WHAT TO DO: Leave out the pictures and restate the rest of the data exactly.

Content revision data
· · · ·

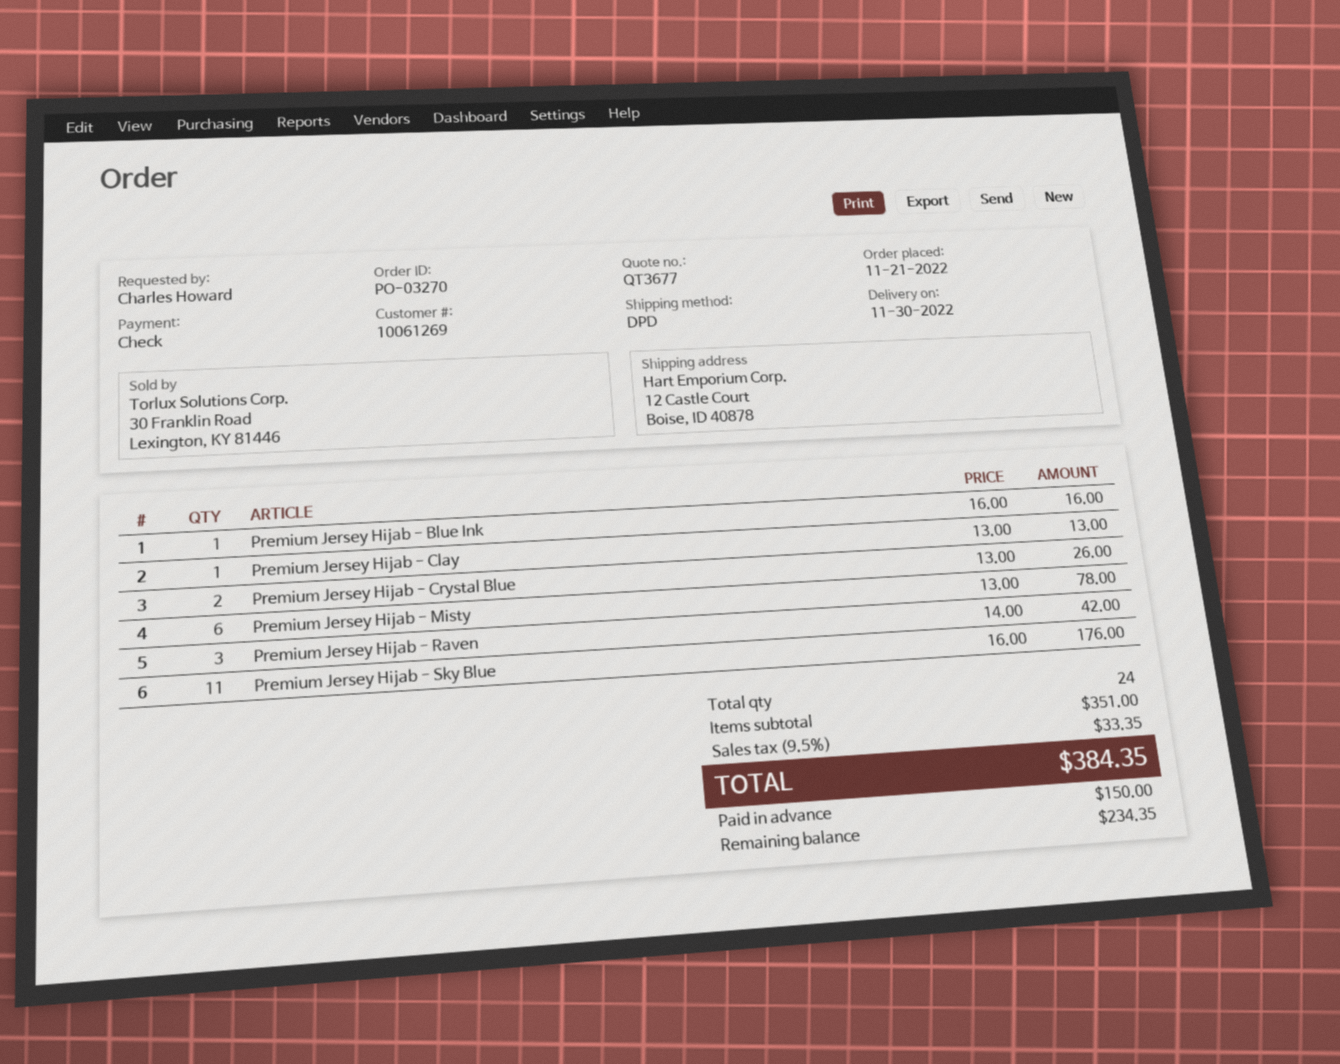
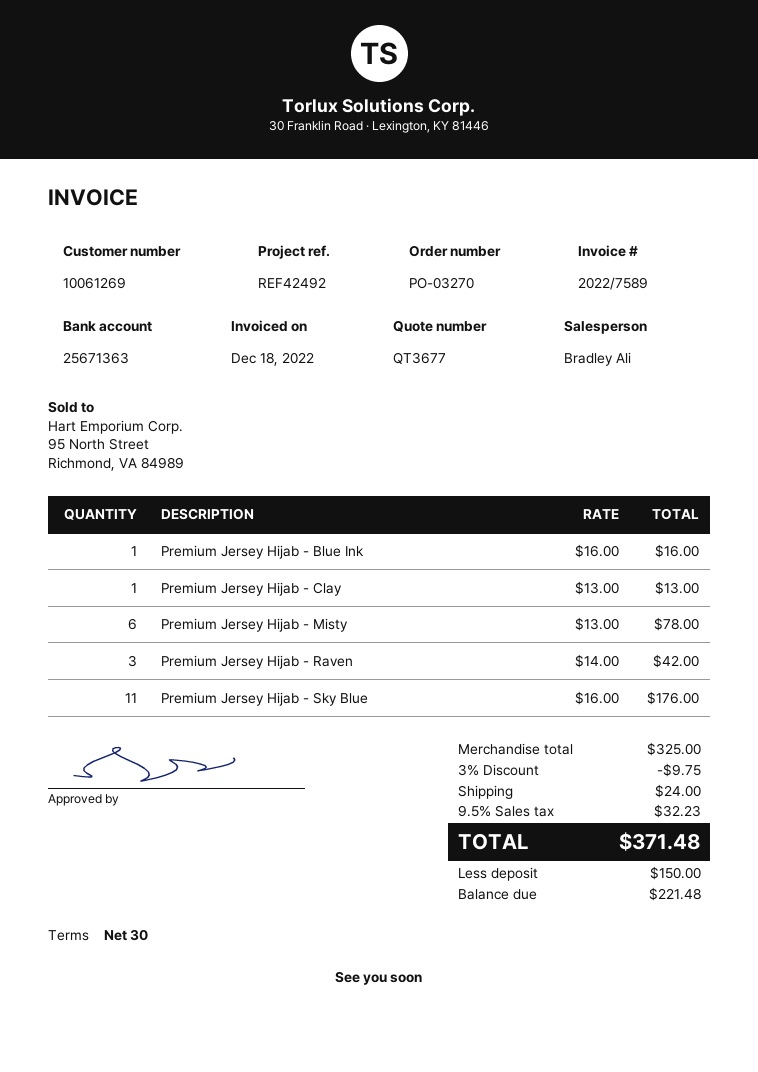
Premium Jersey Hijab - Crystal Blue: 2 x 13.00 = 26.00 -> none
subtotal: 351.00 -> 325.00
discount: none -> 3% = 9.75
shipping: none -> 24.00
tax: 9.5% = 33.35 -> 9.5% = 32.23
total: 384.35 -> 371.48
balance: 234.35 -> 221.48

· · · ·

YOUR RESPONSE:
Premium Jersey Hijab - Crystal Blue: 2 x 13.00 = 26.00 -> none
subtotal: 351.00 -> 325.00
discount: none -> 3% = 9.75
shipping: none -> 24.00
tax: 9.5% = 33.35 -> 9.5% = 32.23
total: 384.35 -> 371.48
balance: 234.35 -> 221.48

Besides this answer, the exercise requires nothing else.